**What you have to do:**
Report how many lines in the records below contain the word "class". Nothing else belongs in the answer.

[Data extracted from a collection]

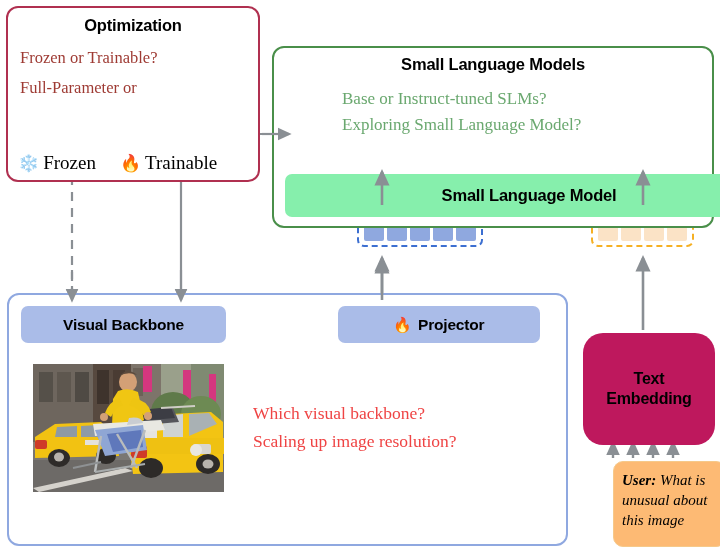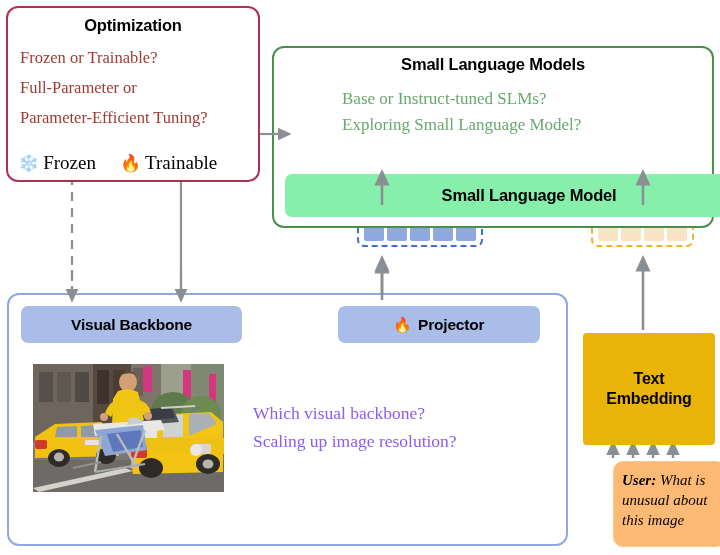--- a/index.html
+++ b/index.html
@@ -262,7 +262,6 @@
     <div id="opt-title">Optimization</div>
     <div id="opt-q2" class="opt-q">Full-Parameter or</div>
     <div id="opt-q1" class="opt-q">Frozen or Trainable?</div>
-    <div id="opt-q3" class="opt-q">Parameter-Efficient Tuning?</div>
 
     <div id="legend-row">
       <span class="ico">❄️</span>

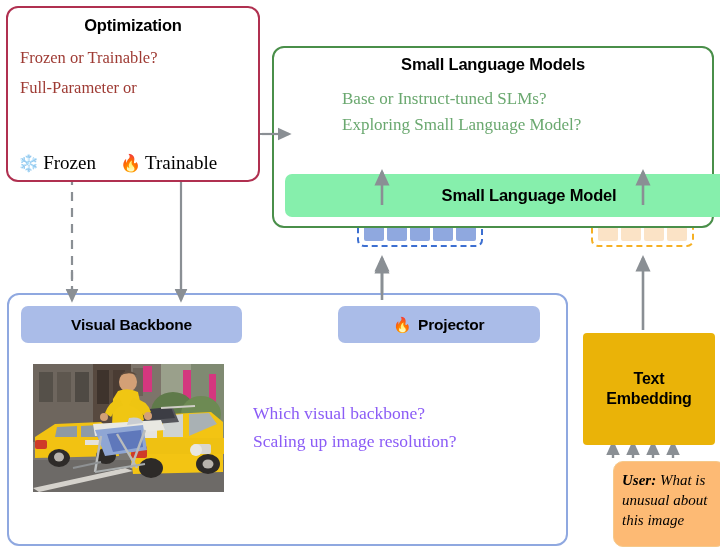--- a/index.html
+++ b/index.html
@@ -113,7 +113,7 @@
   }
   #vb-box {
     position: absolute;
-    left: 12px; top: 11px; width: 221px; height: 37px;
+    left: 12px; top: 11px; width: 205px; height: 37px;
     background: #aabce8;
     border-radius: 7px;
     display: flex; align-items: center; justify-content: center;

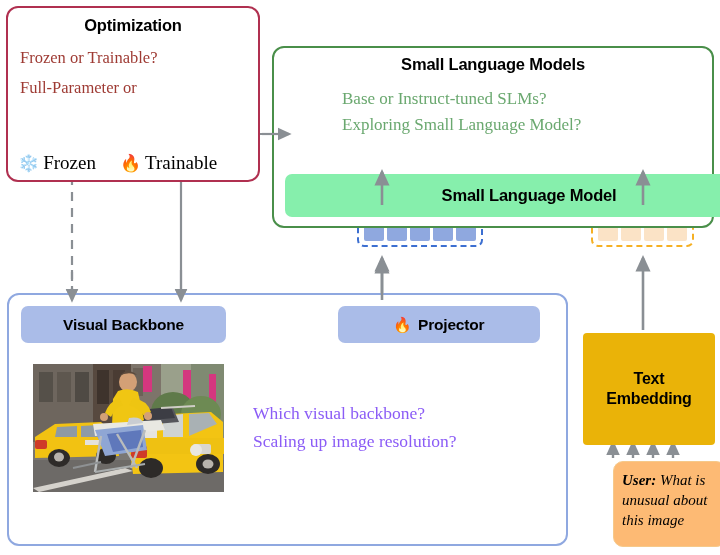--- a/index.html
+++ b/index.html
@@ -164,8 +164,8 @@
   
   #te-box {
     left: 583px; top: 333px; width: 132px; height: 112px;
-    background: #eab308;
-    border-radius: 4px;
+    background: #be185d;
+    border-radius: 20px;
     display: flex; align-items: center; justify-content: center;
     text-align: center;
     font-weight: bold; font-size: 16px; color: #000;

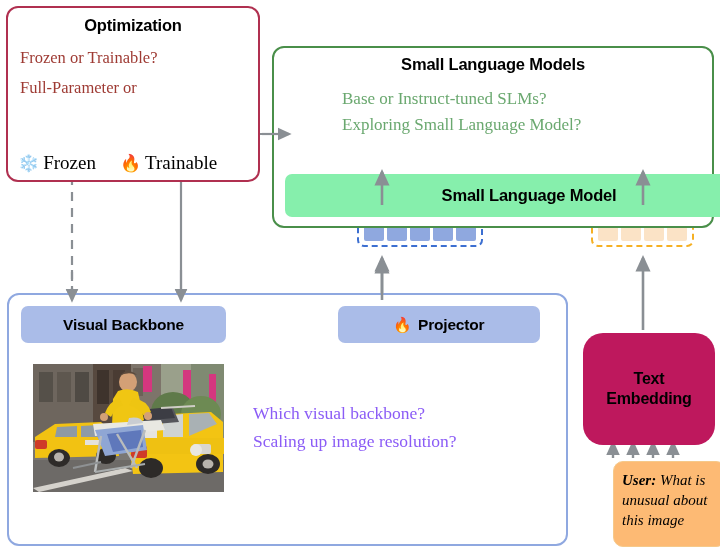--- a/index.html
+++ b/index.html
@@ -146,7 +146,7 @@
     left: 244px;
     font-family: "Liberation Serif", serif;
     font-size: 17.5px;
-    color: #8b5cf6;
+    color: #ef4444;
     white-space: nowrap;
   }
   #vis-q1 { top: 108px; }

---

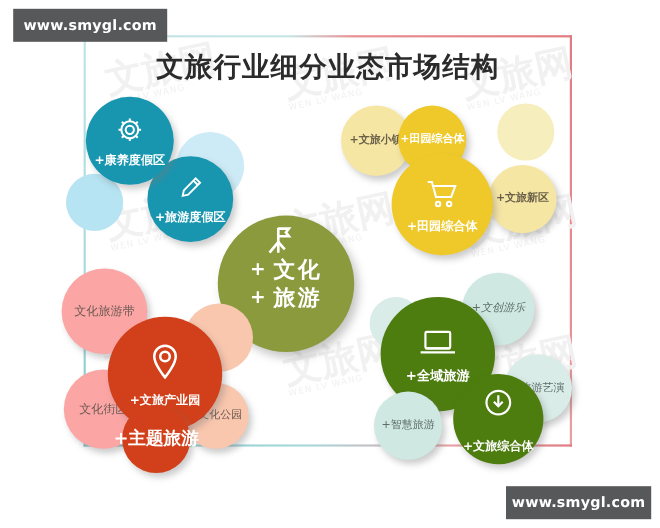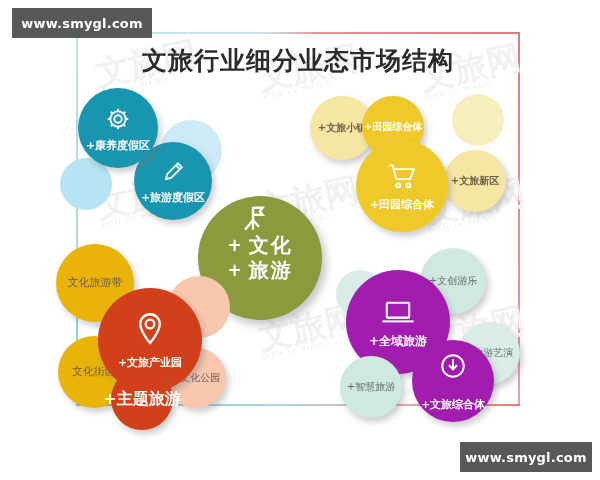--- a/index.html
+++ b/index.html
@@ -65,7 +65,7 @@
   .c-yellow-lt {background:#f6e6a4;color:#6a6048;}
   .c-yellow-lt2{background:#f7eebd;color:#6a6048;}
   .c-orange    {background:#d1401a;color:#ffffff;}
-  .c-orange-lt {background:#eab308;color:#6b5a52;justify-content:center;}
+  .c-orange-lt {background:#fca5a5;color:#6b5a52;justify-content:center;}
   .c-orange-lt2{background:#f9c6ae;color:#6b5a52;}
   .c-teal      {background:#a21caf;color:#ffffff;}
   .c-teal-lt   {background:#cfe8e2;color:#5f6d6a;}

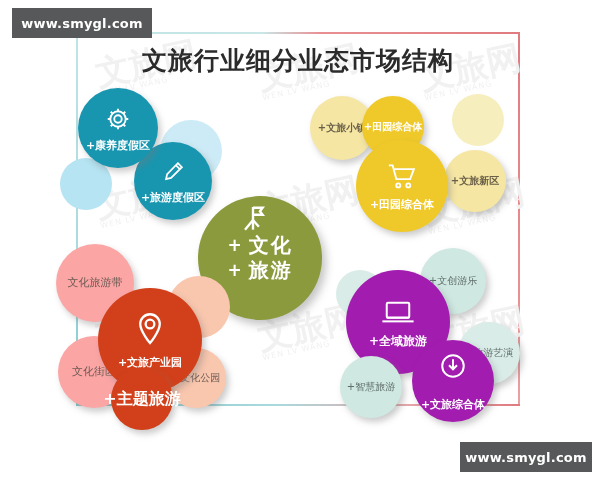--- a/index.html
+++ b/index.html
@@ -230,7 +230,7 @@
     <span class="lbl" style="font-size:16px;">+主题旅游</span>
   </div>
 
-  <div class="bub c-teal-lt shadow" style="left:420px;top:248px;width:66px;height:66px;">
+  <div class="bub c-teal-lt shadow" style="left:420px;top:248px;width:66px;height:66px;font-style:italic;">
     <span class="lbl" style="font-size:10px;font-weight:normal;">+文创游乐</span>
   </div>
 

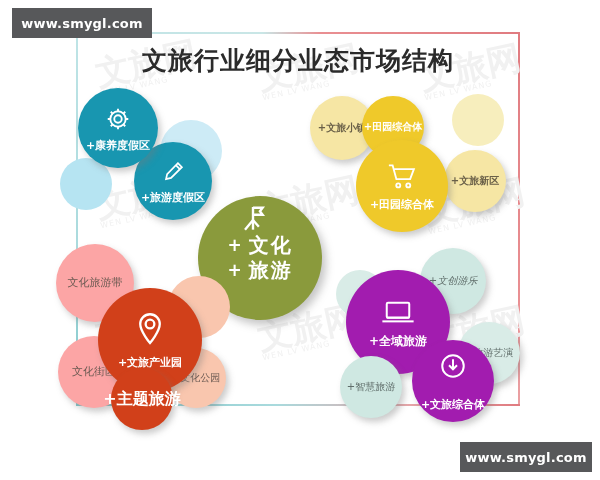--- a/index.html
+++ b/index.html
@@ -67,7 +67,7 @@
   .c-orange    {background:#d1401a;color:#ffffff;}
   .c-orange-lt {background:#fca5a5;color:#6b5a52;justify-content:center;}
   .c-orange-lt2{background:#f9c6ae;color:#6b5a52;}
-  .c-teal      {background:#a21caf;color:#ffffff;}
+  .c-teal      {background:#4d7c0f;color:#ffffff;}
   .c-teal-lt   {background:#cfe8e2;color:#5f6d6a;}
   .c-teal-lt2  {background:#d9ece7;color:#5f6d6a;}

**Answer for the task:**
8